Hurricane Irma threatens power losses for millions in Florida
Hurricane Irma poses a bigger menace to power supplies in Florida than Hurricane Harvey did in Texas because Irma is packing near 200 mile-per-hour winds (320 km/h) that could down power lines, close nuclear plants and threatens to leave millions of homes and businesses in the dark for weeks.
Irma's winds rival the strongest for any hurricane in history in the Atlantic, whereas Harvey's damage came from record rainfall. Even as Houston flooded, the power stayed on for most, allowing citizens to use TV and radio to stay apprised of danger, or social media to call for help.
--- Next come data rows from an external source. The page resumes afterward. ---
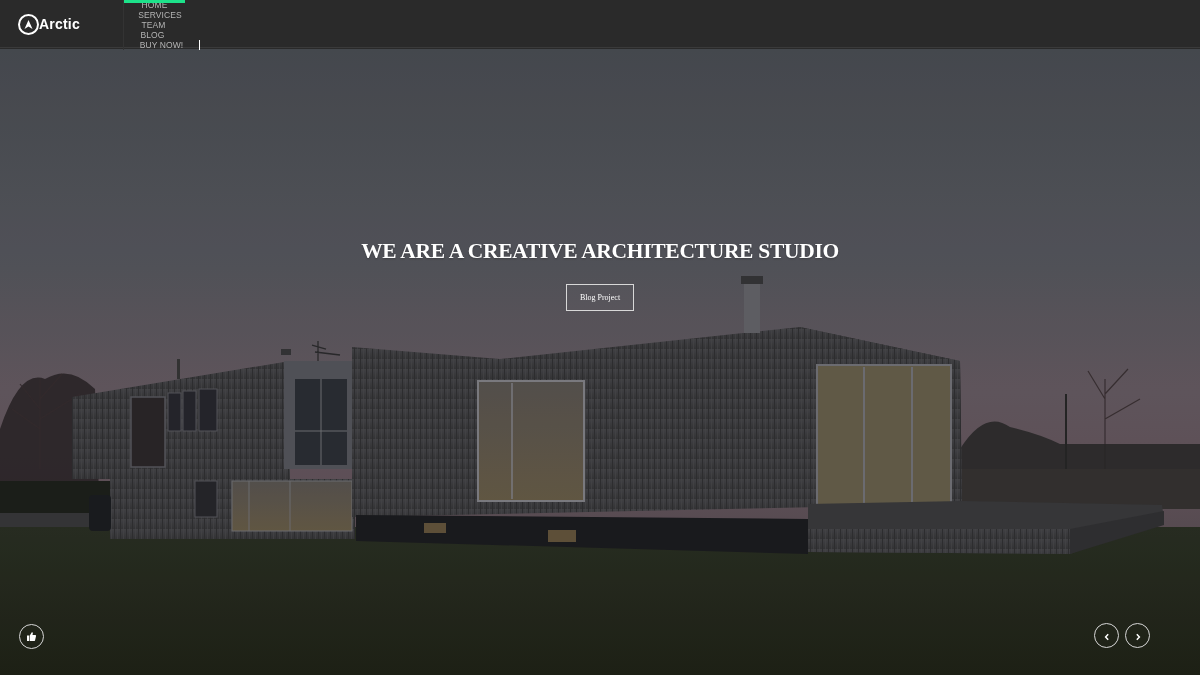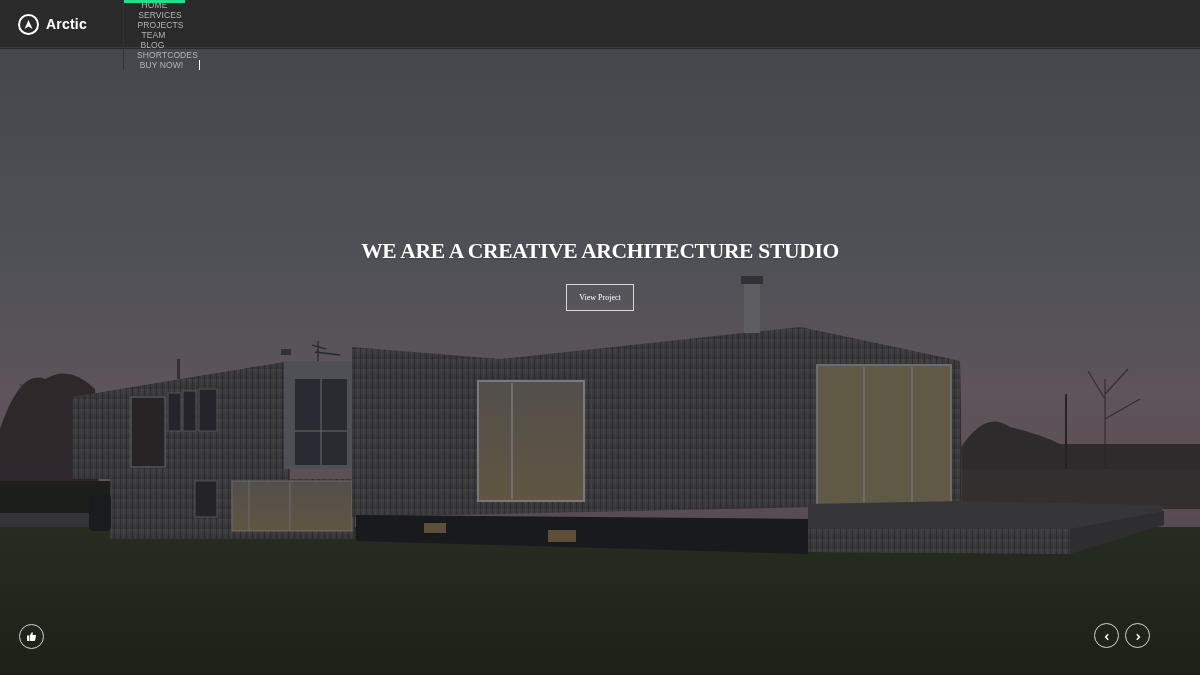--- a/index.html
+++ b/index.html
@@ -13,7 +13,7 @@
   }
   .logo {
     position: absolute; left: 18px; top: 12px; height: 24px;
-    display: flex; align-items: center; gap: 7px; cursor: pointer;
+    display: flex; align-items: center; gap: 0; cursor: pointer;
   }
   .logo-mark {
     width: 21px; height: 21px; border: 2px solid #fff; border-radius: 50%;

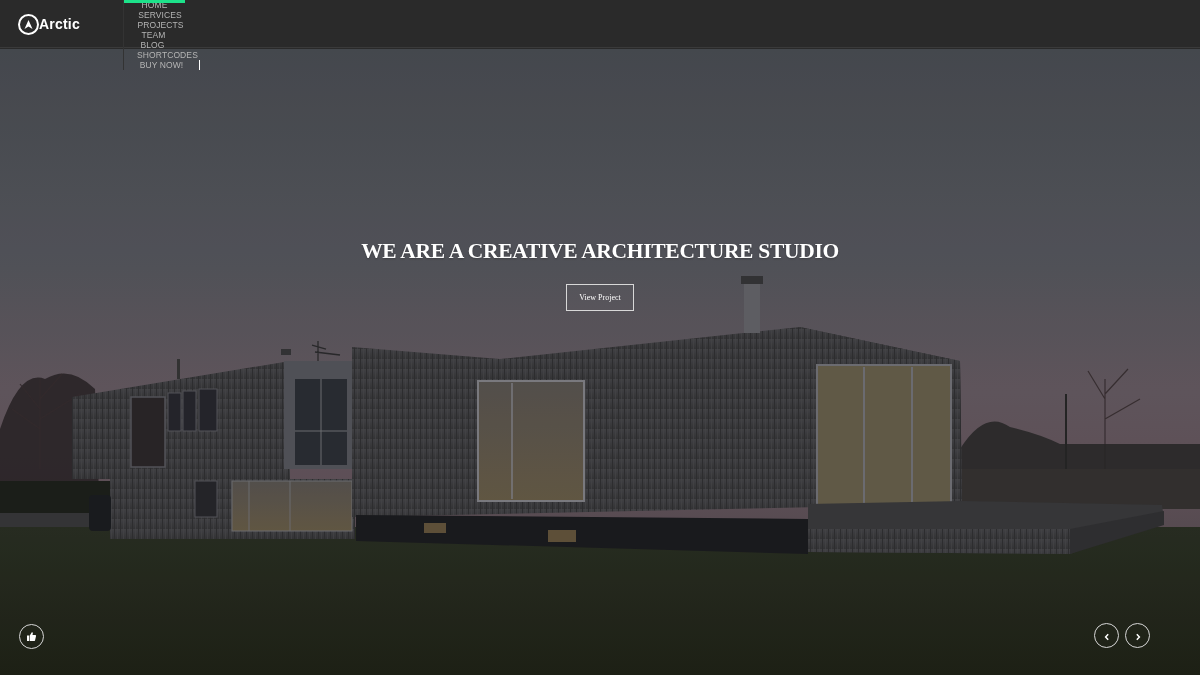--- a/index.html
+++ b/index.html
@@ -72,7 +72,6 @@
   <nav class="nav">
     <div class="nav-item active" style="width:62px">Home</div>
     <div class="nav-item" style="width:73px">Services</div>
-    <div class="nav-item" style="width:74px">Projects</div>
     <div class="nav-item" style="width:60px">Team</div>
     <div class="nav-item" style="width:58px">Blog</div>
     <div class="nav-item" style="width:88px">Shortcodes</div>

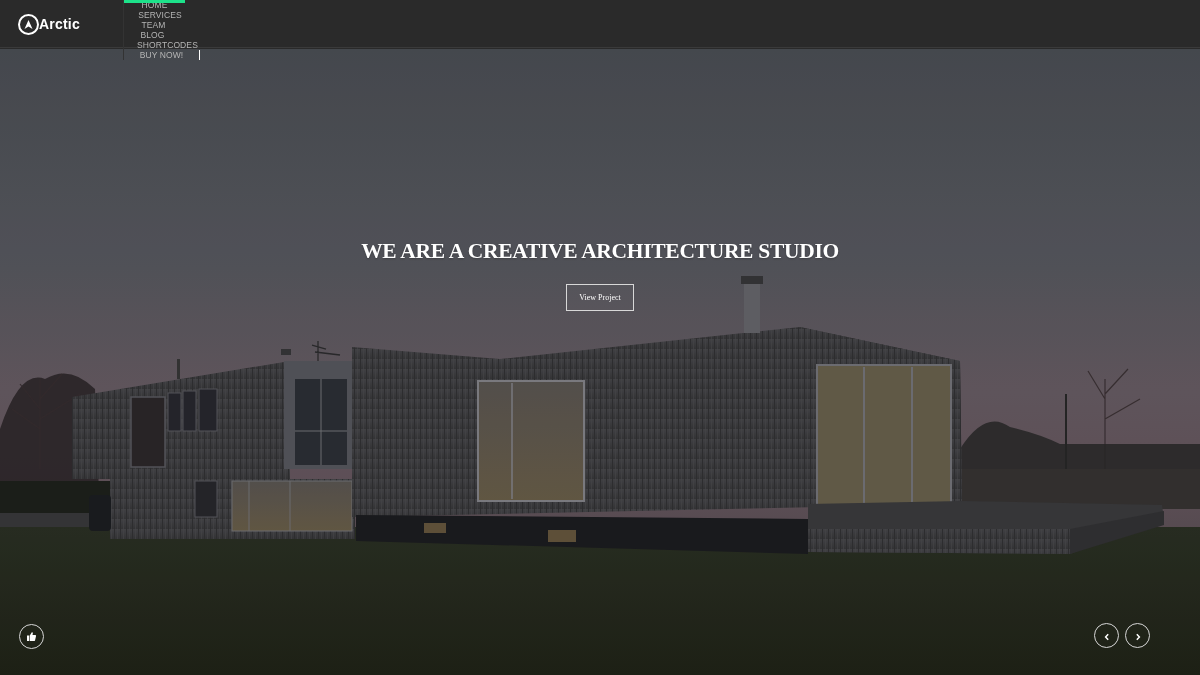--- a/index.html
+++ b/index.html
@@ -74,7 +74,6 @@
     <div class="nav-item" style="width:73px">Services</div>
     <div class="nav-item" style="width:60px">Team</div>
     <div class="nav-item" style="width:58px">Blog</div>
-    <div class="nav-item" style="width:88px">Shortcodes</div>
     <div class="nav-item" style="width:77px">Buy Now!</div>
   </nav>
 </header>

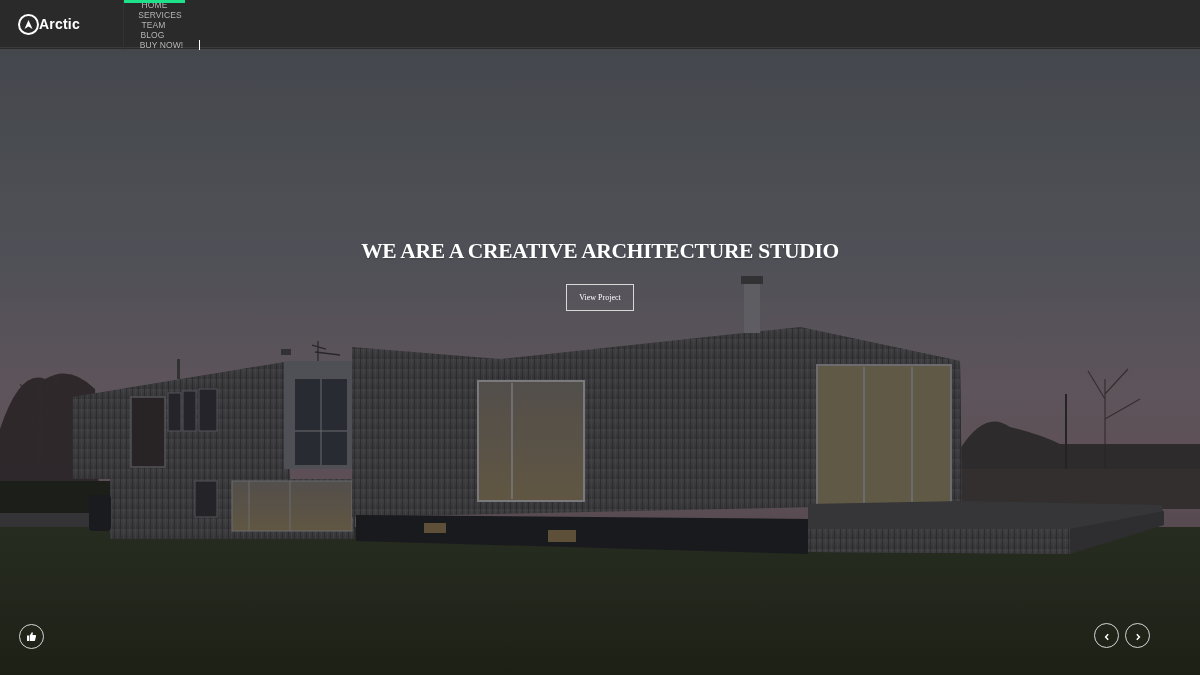--- a/index.html
+++ b/index.html
@@ -172,7 +172,7 @@
   </svg>
 
   <h1 class="headline">WE ARE A CREATIVE ARCHITECTURE STUDIO</h1>
-  <div class="cta">View Project</div>
+  <div class="cta">Blog Project</div>
 
   <div class="circle-btn like-btn">
     <span>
"When Harvey made landfall in Texas it made it fully inland and weakened pretty quickly. Irma, however, could retain much of its strength," said Jason Setree, a meteorologist at Commodity Weather Group.
Irma has killed several people and devastated islands in the Caribbean.
Current forecasts put almost the entirety of the Florida peninsula in the path of the storm, which made landfall in the Caribbean with wind speeds of 185 mph (295 km/h).
The threat of the Category 5 storm, at the top of the Saffir-Simpson Hurricane Wind Scale, is grave enough that electricity generator Florida Power & Light (FPL) plans to shut its two nuclear power plants in the state, and officials warned that it may have to rebuild parts of its power system, which could take weeks.
Most Florida residents have not experienced a major storm since 2005, when total outages peaked around 3.6 million during Hurricane Wilma. Some of those outages lasted for weeks.
Setree compared the projected path of Irma to Hurricane Matthew in 2016, which knocked out power to about 1.2 million FPL customers in October.
FPL, a unit of Florida energy company NextEra Energy Inc., restored service to most customers affected by Matthew in just two days. But FPL spokesman Chris McGrath said: "With a storm as powerful as Irma, we want customers to prepare for damage to our infrastructure and potentially prolonged power outages."
He said it was too soon to speculate on the number and location of customers Irma could affect.